In our dataset, there are ~3000 protein-ligand complexes that were determined experimentally with 3D structures available. Each protein (xxxx_pro_cg_.pdb) and its ligand (xxxx_lig_cg_.pdb) are of one-to-one correspondence, i.e. they can bind to each other and make protein-ligand complex. For each protein-ligand complex, protein and ligand data are provided in xxxx_pro_cg_.pdb and xxxx_lig_cg_.pdb files, respectively [4]. Due to one-to-one correspondence, only matching pairs of protein and ligand can make protein-ligand complex. In other words, xxxx_pro_cg_.pdb and yyyy_lig_cg_.pdb cannot make protein-ligand complex. Proteins and ligands are consisting of atoms and these atoms forming the structure of them (characterize them) by coming together. Protein and ligand data files contain (x, y, z) coordinates of each atom of the proteins and ligands. There is a 4th feature containing atom type. In Figure 1 and Figure 2, data structure of these files are shown for protein and ligand data files. All data fields are also shown in Figure 3 in protein and ligand files. For the detailed description of each field, please refer to pp.180-182 and pp.187-188 of [4].
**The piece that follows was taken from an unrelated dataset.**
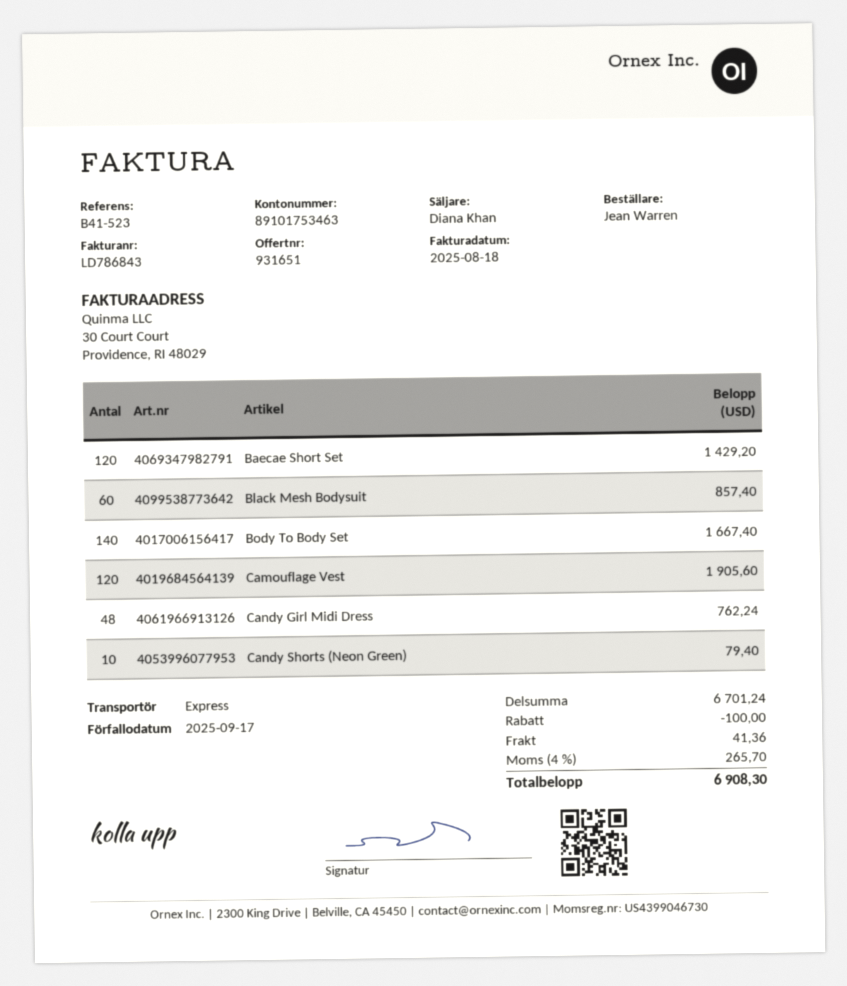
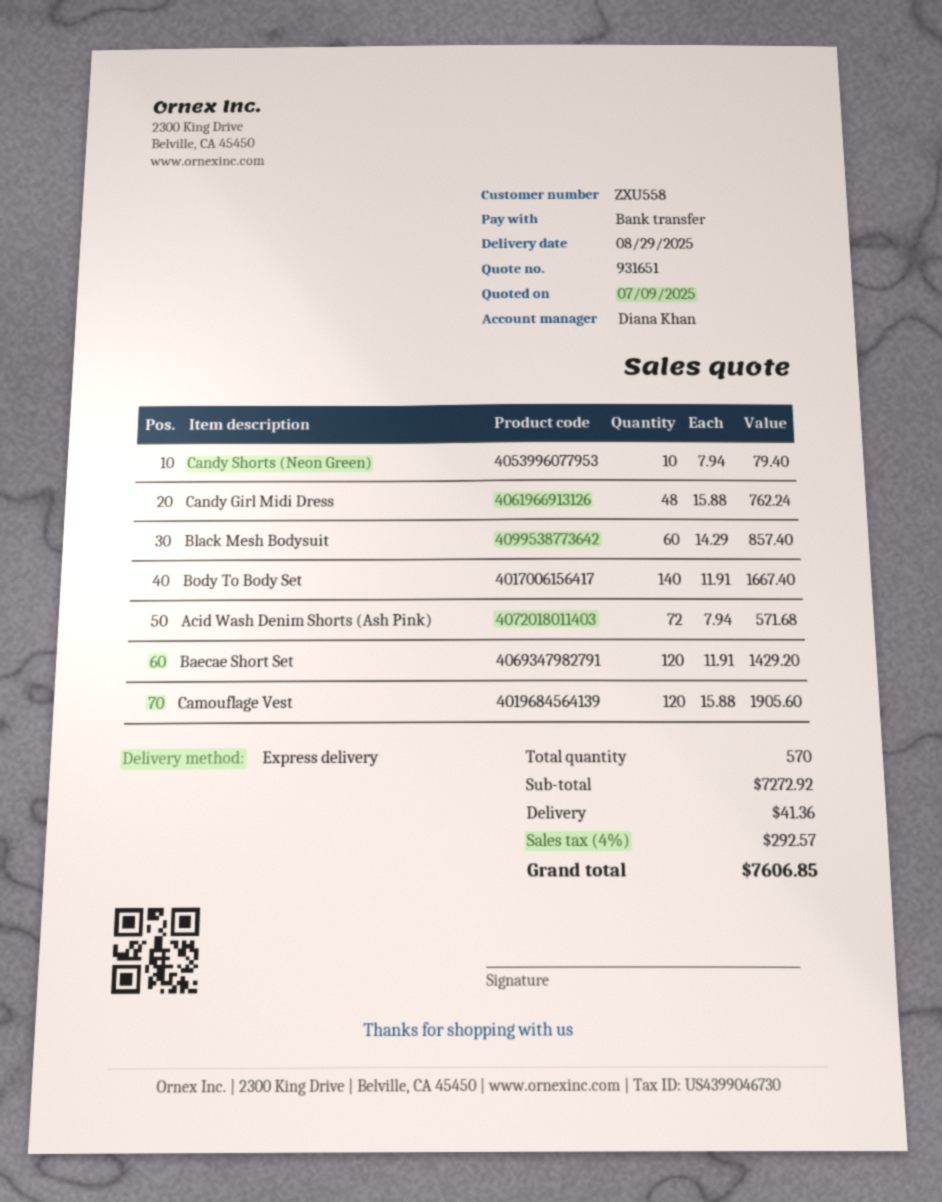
Acid Wash Denim Shorts (Ash Pink): none -> 72 for 571.68
subtotal: 6701.24 -> 7272.92
discount: 100.00 -> none
tax: 4% = 265.70 -> 4% = 292.57
total: 6908.30 -> 7606.85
Figure 1: Data structure in protein data files
Figure 2: Data structure in ligand data files
Figure 3: Data fields in a protein and ligand data files
In this project, we are solely interested in coordinates and types of the atoms (which are indicated in Figure 1 and Figure 2) constructing the structure of the proteins and ligands. In the “TYPE” field, atom types are given as: ‘C - Carbon’, ‘O – Oxygen’, ‘N – Nitrogen’, etc. In this project, we will not use atom types directly; instead we will treat them either as hydrophobic or polar. ‘C’ is interpreted as hydrophobic and the rest is interpreted as polar. The reason why we haven’t changed them to hydrophobic (‘h’) and polar (‘p’) in our dataset is that you may visualize the structure of proteins and ligands by using some open-source software like PyMOL, which requires actual atom types [5, 6]. Visualization of protein1 and ligand1 with PyMOL software is shown in Figure 4. An example python script (read_pdb_file.py) is also provided for reading pdb files to extract atom coordinates and atom types.
Figure 4: Visualizing protein and ligand structure in PyMOL
- https://en.wikipedia.org/wiki/Protein
- https://en.wikipedia.org/wiki/Protein_structure
- https://en.wikipedia.org/wiki/Drug_design
- ftp://ftp.wwpdb.org/pub/pdb/doc/format_descriptions/Format_v33_A4.pdf
- https://pymol.org/2/#download
- http://pymol.sourceforge.net/newman/userman.pdf
This README is taken from CS5242 project description minus the grading evaluation section.